→ **Task prompt**: Transcribe only the lines in the data below falling between the line with "row order: none" and the line with "20170109 | Previous", including those two lines, and leave out any picture.

→ **Material for this exercise**:
=== Begin Enclosure ===
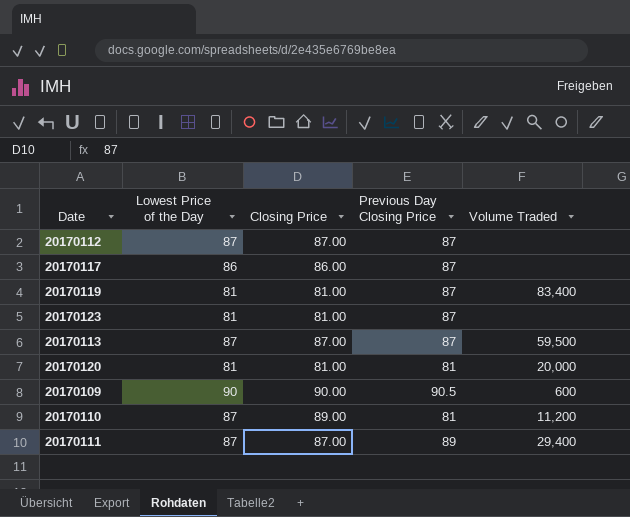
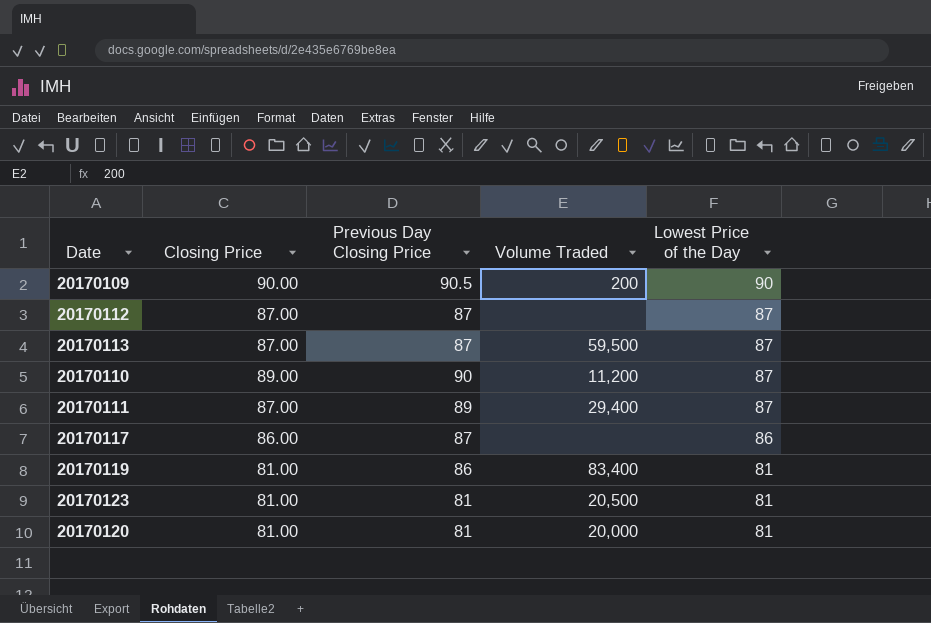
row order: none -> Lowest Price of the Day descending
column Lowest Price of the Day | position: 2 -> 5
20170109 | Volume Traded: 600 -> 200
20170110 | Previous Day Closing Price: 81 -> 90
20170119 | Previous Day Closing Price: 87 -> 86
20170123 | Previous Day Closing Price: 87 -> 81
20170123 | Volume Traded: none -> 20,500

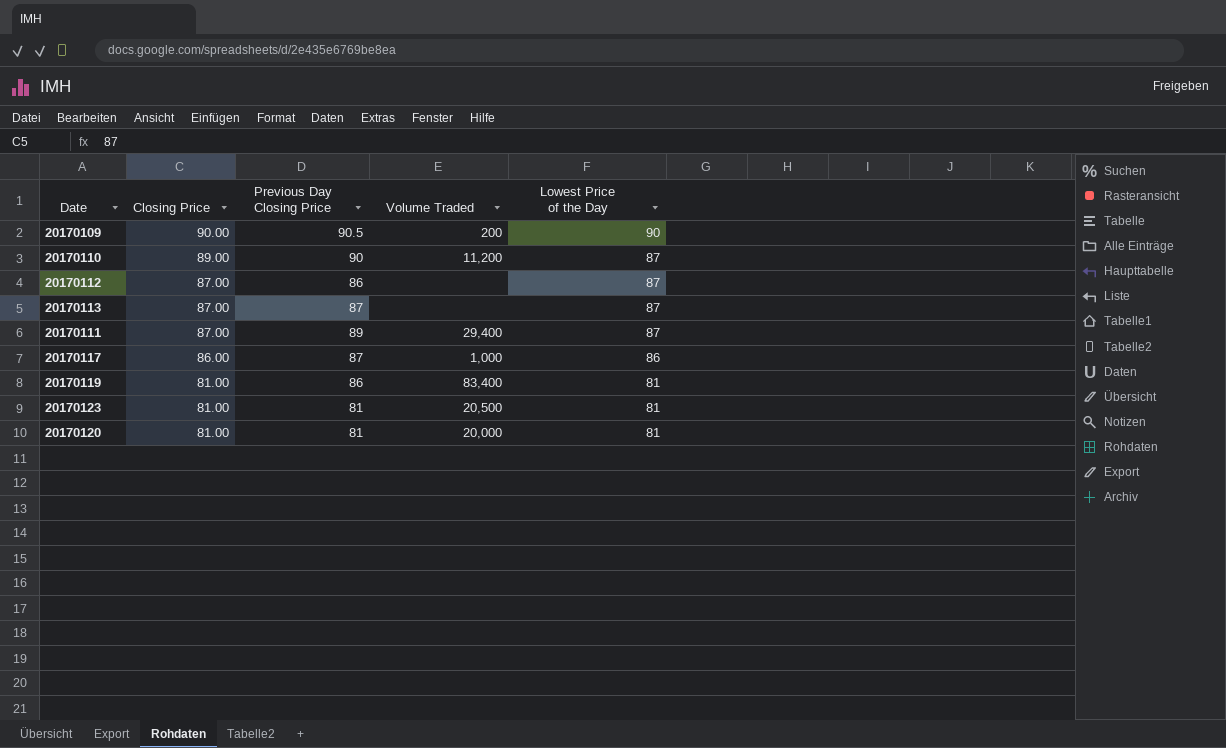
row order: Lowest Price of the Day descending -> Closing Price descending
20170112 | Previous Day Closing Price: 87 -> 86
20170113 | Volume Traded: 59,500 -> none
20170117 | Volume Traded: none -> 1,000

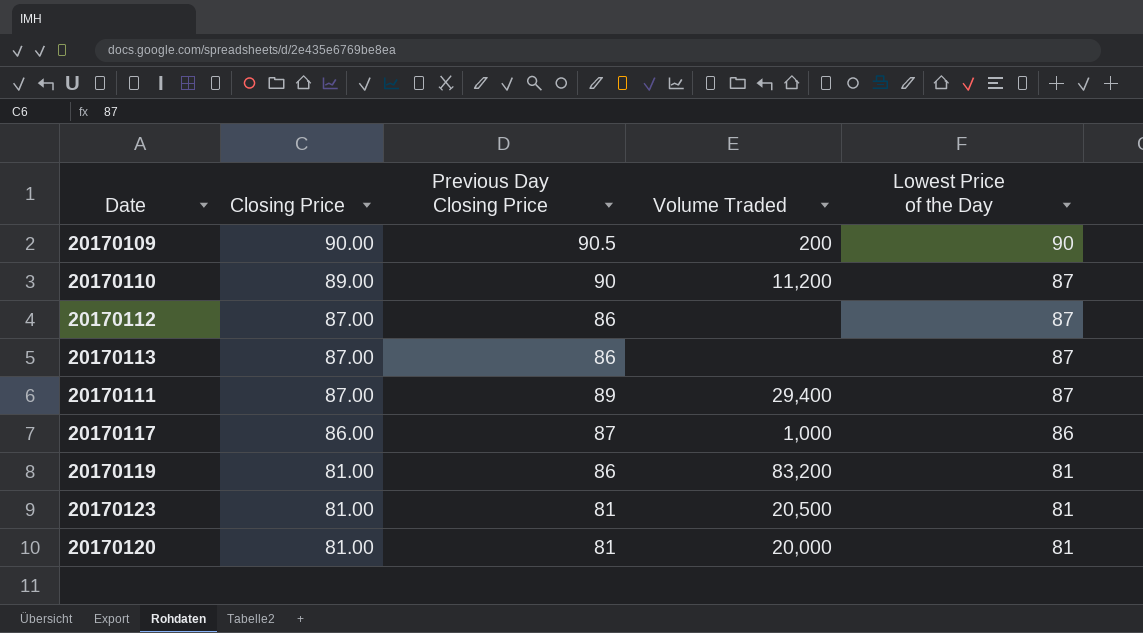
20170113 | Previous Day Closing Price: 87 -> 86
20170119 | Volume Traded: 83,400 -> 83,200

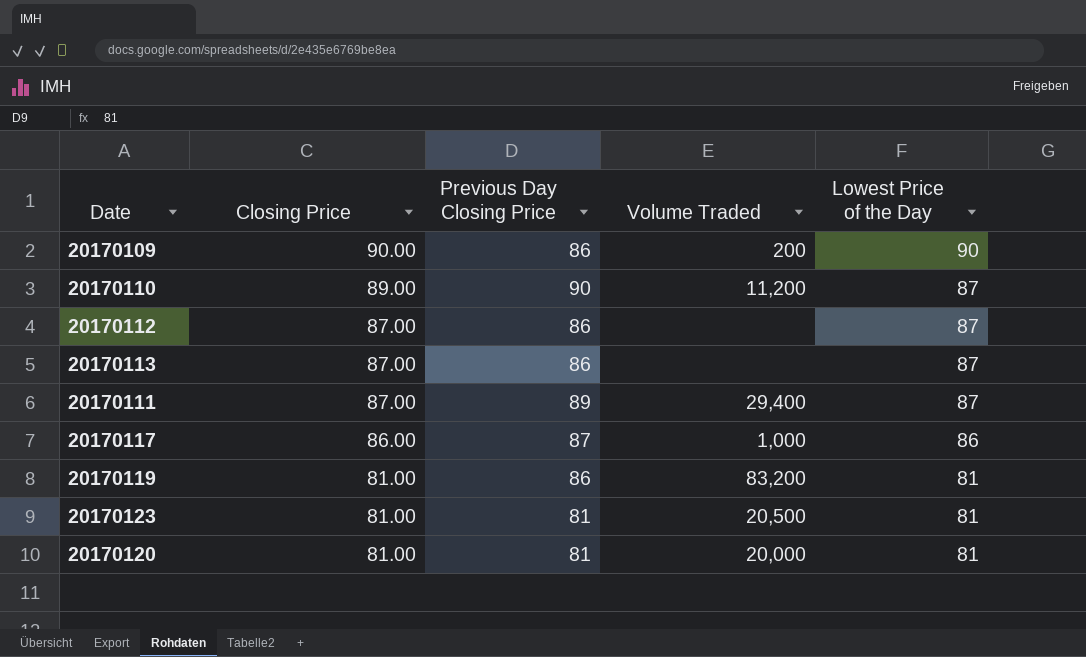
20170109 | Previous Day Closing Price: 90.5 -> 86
=== End Enclosure ===
=== Begin Enclosure ===
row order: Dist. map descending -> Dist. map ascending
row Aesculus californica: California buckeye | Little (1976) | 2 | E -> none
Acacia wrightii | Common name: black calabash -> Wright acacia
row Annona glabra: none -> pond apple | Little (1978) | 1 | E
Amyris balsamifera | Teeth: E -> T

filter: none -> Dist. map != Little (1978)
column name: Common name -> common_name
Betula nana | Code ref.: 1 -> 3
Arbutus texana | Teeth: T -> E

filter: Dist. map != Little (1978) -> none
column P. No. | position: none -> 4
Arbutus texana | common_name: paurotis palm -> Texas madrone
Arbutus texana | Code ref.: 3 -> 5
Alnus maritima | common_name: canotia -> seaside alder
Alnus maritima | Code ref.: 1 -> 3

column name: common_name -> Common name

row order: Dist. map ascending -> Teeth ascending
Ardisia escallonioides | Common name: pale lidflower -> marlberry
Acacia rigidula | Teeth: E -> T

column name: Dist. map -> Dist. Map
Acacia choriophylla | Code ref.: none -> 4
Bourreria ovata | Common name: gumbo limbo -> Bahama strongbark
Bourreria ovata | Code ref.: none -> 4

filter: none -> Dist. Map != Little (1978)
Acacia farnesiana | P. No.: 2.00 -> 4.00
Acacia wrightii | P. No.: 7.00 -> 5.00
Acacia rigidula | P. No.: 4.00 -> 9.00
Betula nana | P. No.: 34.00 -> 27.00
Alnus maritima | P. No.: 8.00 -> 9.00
=== End Enclosure ===
→ **Written answer**:
row order: none -> Lowest Price of the Day descending
column Lowest Price of the Day | position: 2 -> 5
20170109 | Volume Traded: 600 -> 200
20170110 | Previous Day Closing Price: 81 -> 90
20170119 | Previous Day Closing Price: 87 -> 86
20170123 | Previous Day Closing Price: 87 -> 81
20170123 | Volume Traded: none -> 20,500

row order: Lowest Price of the Day descending -> Closing Price descending
20170112 | Previous Day Closing Price: 87 -> 86
20170113 | Volume Traded: 59,500 -> none
20170117 | Volume Traded: none -> 1,000

20170113 | Previous Day Closing Price: 87 -> 86
20170119 | Volume Traded: 83,400 -> 83,200

20170109 | Previous Day Closing Price: 90.5 -> 86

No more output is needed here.